Kolejny raz był dwa lata temu w Sylwestra. Wyobraź sobie co to była za pogoda. Nowy Rok, czyli zima powinna rządzić a tu +15st C !!!! pełne słońce. Szłam z kolegą z Zawoi -Mosorne i szlak był wspaniały !!!
Z resztą sami zobaczcie we wpisie pt Hala Krupowa przez wodospad Mosorczyk. Wtedy żyłam jeszcze w błędzie że schronisko na Hali Krupowej jest na Hali Krupowej 🙂 Wiem, że to dziwnie brzmi ale pokażę Ci prawdziwą Halę Krupową później.

Sidzina-początek szlaku, gdzie zaparkować?
Tym razem postanowiłam iść z Sidziny. Trzy szlaki wyprowadzą Cię wprost pod Schronisko na Hali Krupowej, ale wymyśliłam jak zwykle pętelkę. Postanowiłam podjechać albo pod niebieski albo czarny szlak. Ja jechałam od strony Bystrej Podhalańskiej ale równie dobrze z Nowego Targu mogę przyjechać od Zubrzycy.
Parking Sidzina-Polana
Gdy przyjechałam na miejsce, osoba która odgarniała śnieg, powiedziała mi że parking na Polanie jeszcze nie jest gotowy, żebym pojechała wyżej. Zapewniał mnie że kilometr dalej, koło kapliczki jest kilka miejsc parkingowych i że mogę tamtędy pójść do schroniska drogą gospodarczą.
Kończąc moją wycieczkę wracałam właśnie przez ten parking czarnym szlakiem i powiem Ci że miejsc jest tutaj bardzo dużo.

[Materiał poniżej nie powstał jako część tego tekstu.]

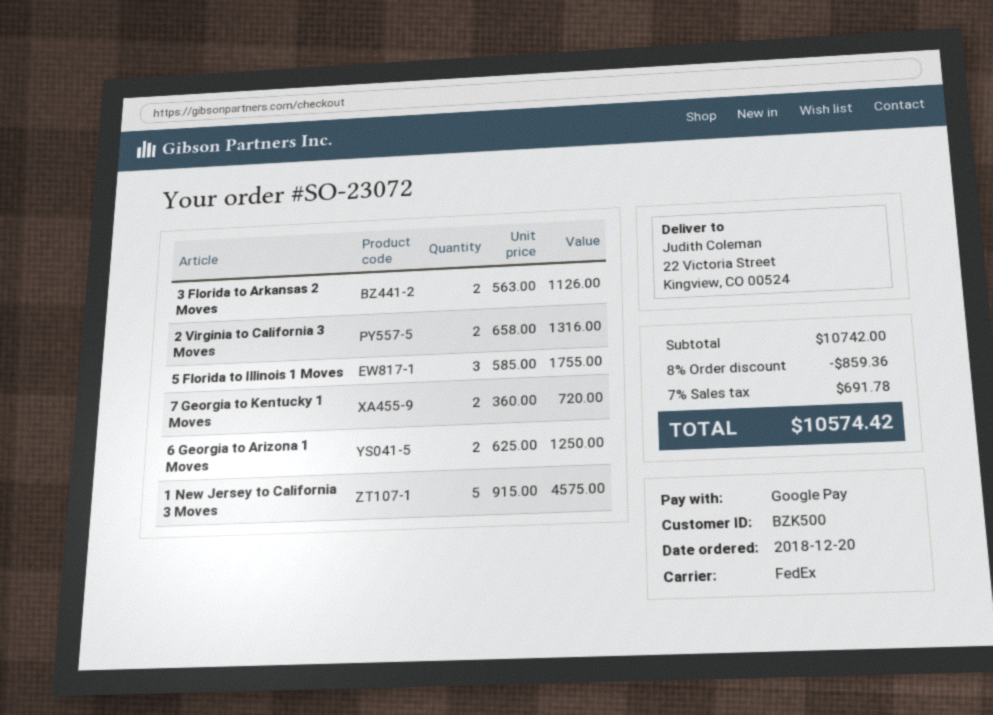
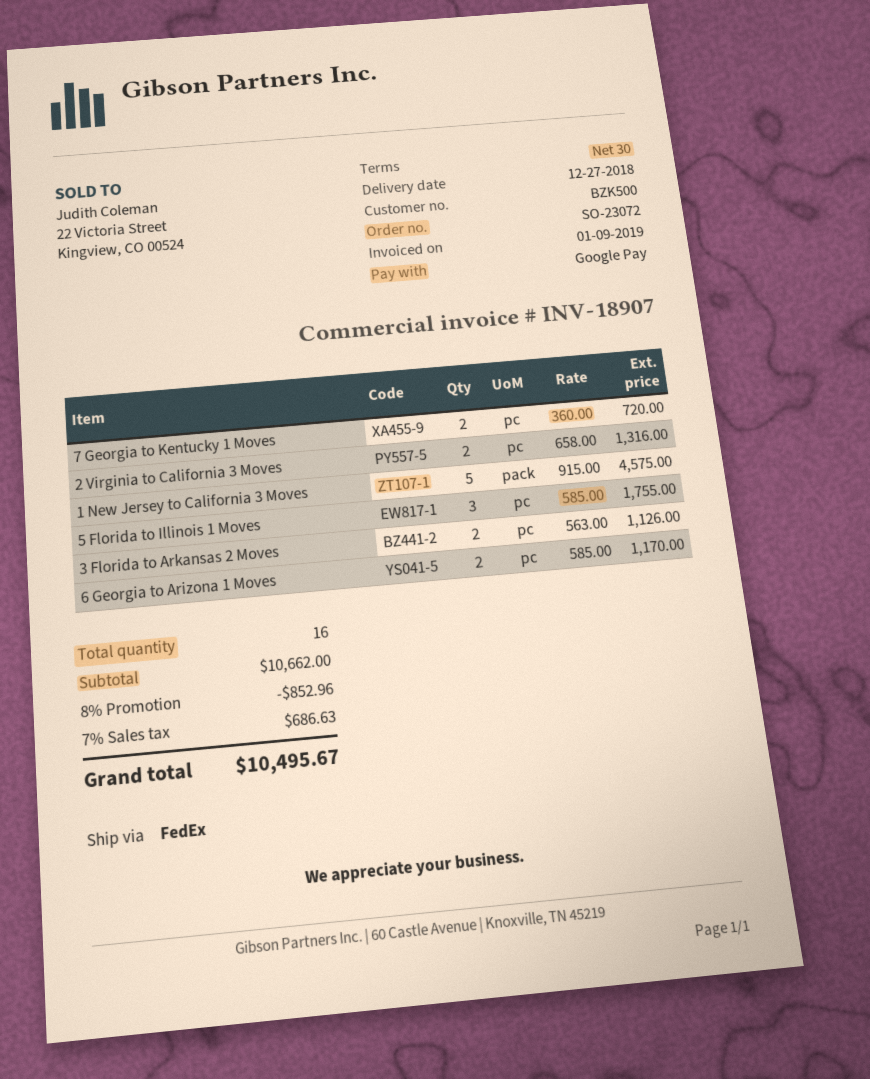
6 Georgia to Arizona 1 Moves: 2 x 625.00 = 1250.00 -> 2 x 585.00 = 1170.00
subtotal: 10742.00 -> 10662.00
discount: 8% = 859.36 -> 8% = 852.96
tax: 7% = 691.78 -> 7% = 686.63
total: 10574.42 -> 10495.67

Jest wiata i miejsce na ognisko. To idealny wybór. Jeśli będę tu jeszcze, to z niego skorzystam.
Parking Sidzina-Wielka Polana
Dojechałam serpentynami na górkę i rzeczywiście po lewej stronie, koło kapliczki było miejsce na trzy samochody. Jeden już tu stał.
Byłam w połowie drogi między niebieskim a czarnym szlakiem, czyli idealnie.

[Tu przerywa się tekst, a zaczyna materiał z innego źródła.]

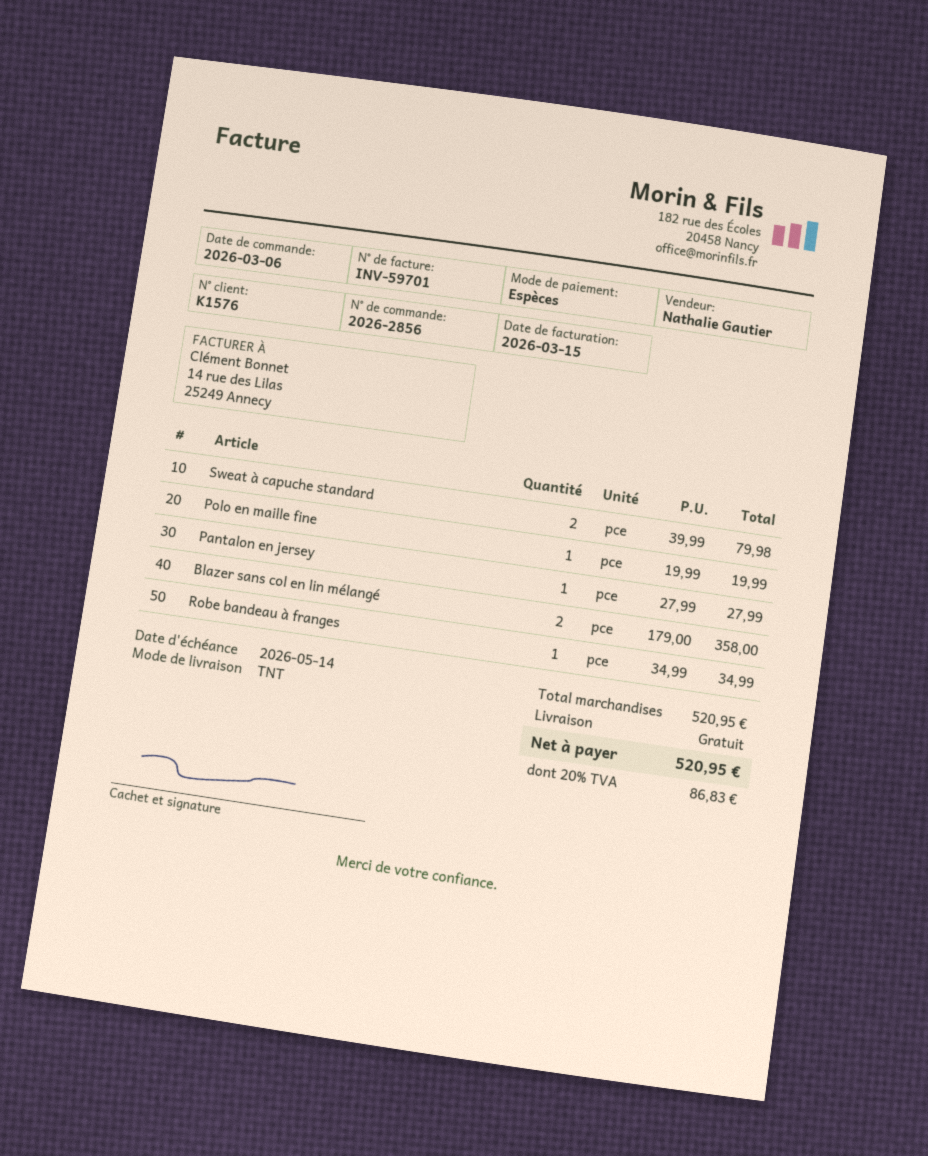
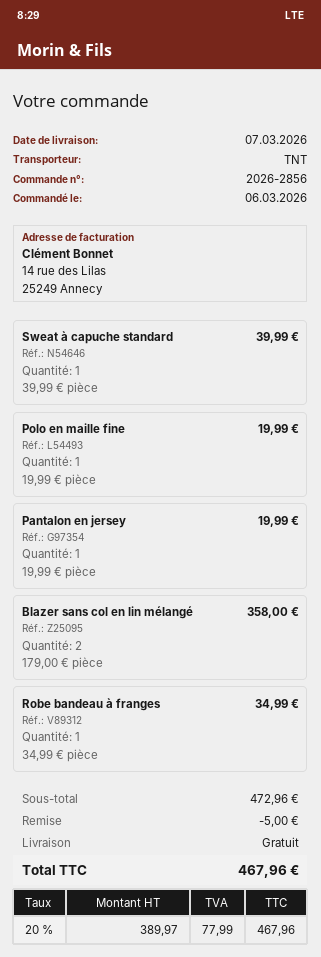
Sweat à capuche standard: 2 x 39.99 = 79.98 -> 1 x 39.99 = 39.99
Pantalon en jersey: 1 x 27.99 = 27.99 -> 1 x 19.99 = 19.99
subtotal: 520.95 -> 472.96
discount: none -> 5.00
tax: 20% = 86.83 -> 20% = 77.99
total: 520.95 -> 467.96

Nie próbowałam nawet szukać drogi gospodarczej, przecież mogę nią wrócić 🙂
Teraz, gdy patrzę uważniej na mapę widzę, że gdybym na wysokości tego miejsca skręciła w prawo, to trafiłabym na kolejną kapliczkę, przy której jest parking ! ( właśnie przy drodze gospodarczej) Najwidoczniej o ty miejscu mówił wcześniej spotkany pan ….
Parking przy skansenie w Sidzinie.
Jeśli wybierzesz szlak zielony to właśnie tutaj przy skansenie jest niewielki parking.

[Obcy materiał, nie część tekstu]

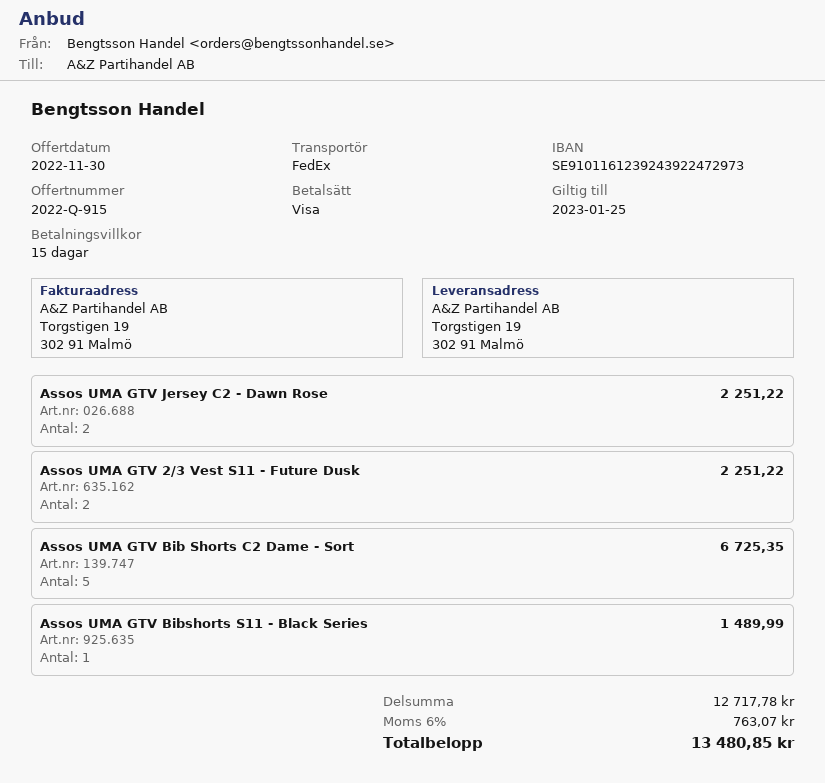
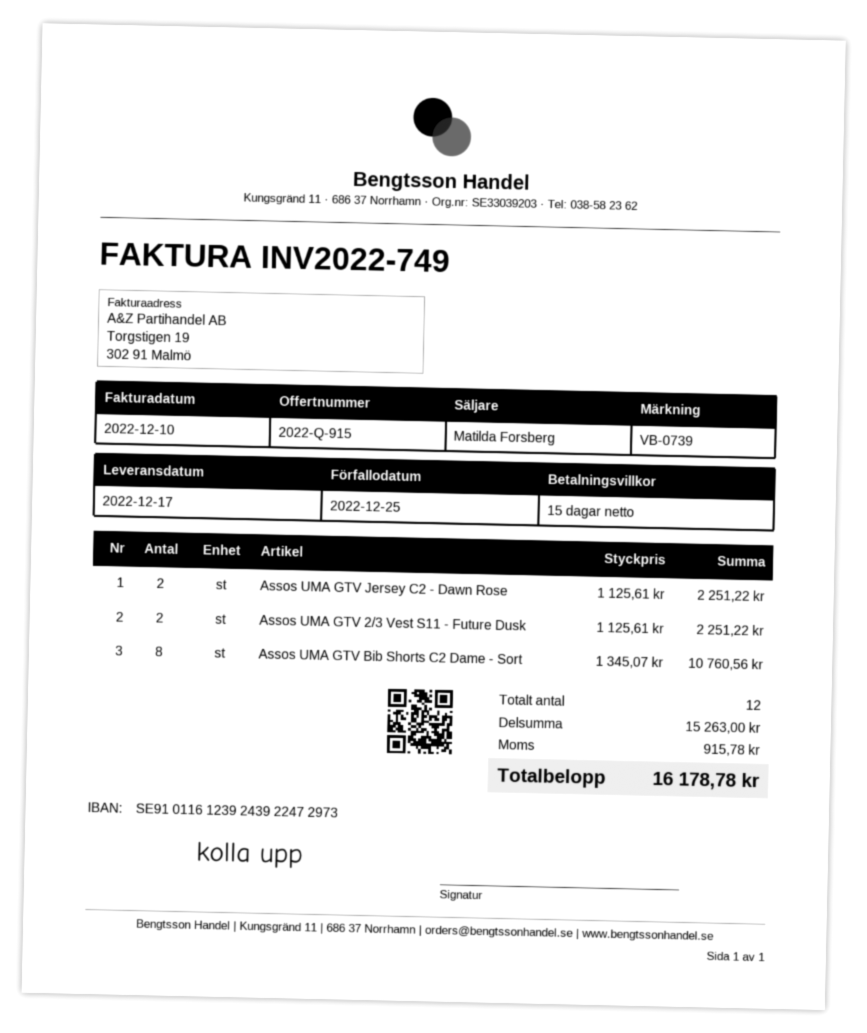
Assos UMA GTV Bib Shorts C2 Dame - Sort: 5 for 6725.35 -> 8 for 10760.56
Assos UMA GTV Bibshorts S11 - Black Series: 1 for 1489.99 -> none
subtotal: 12717.78 -> 15263.00
tax: 763.07 -> 915.78
total: 13480.85 -> 16178.78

Niebieskim szlakiem na Policę.
Auto zostawiłam na placyku przy drodze, zabrałam plecak i w drogę. Przede mną szło dwóch chłopaków z plecakami. Może to ich auto stało bok mnie?
Niebieski szlak zaczyna się na Przełęczy Zubrzyckiej. Tutaj wprawdzie nie ma parkingu, ale znajdzie się kilka miejsc przy drodze. Ten szlak właściwie zaczyna się na Policy i biegnie aż na Stare Wierchy. Może to być dobra propozycja na dwudniową wycieczkę 😉
Niecały kilometr na Przełęcz Zubrzycką szybko minął, chociaż pod górkę 🙂 Teraz skręcam w prawo. Wg mapy szlak powinien się piąć jednostajnie pod górę. Niepotrzebne obawiałam się, że będę tonąć w śniegu. Wprawdzie wydeptana ścieżka nie jest szeroka ale idzie się dobrze. Raz po raz odwracam się, bo mimo, że spodziewałam się, że szlak będzie biegł głównie lasem, to jednak nie jest on gęsty i oczy cieszą piękne widoki.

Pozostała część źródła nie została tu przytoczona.